What to do – Without the pictures, reproduce the records that follow exactly.

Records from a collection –
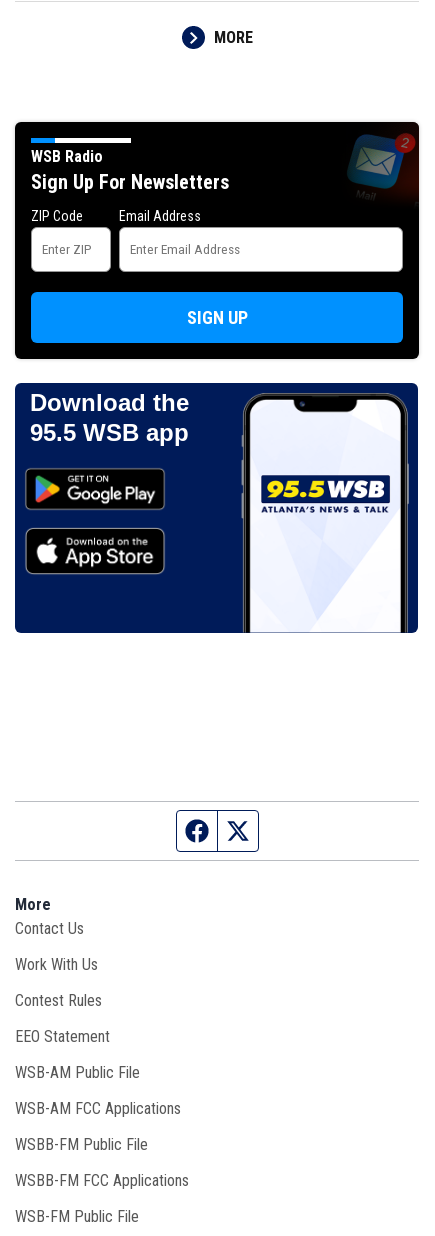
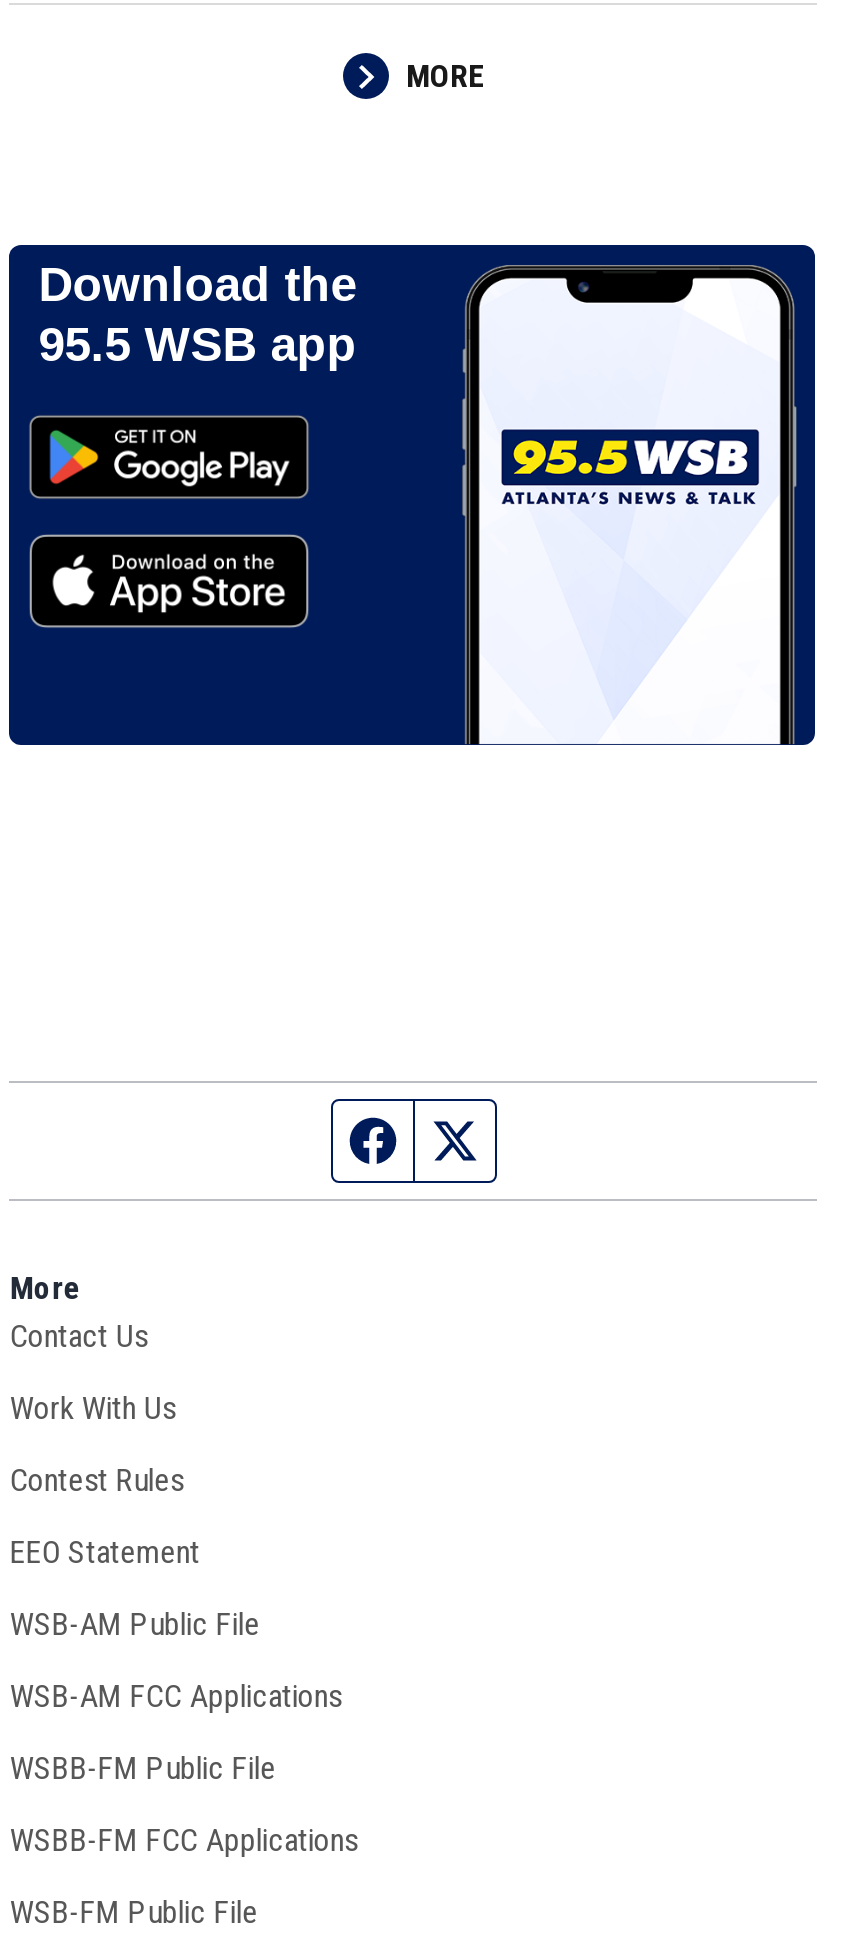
- [image]
- WSB Radio
- Sign Up For Newsletters
- ZIP Code
- Email Address

- SIGN UP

Answer box –
- [image]
- WSB Radio
- Sign Up For Newsletters
- ZIP Code
- Email Address

- SIGN UP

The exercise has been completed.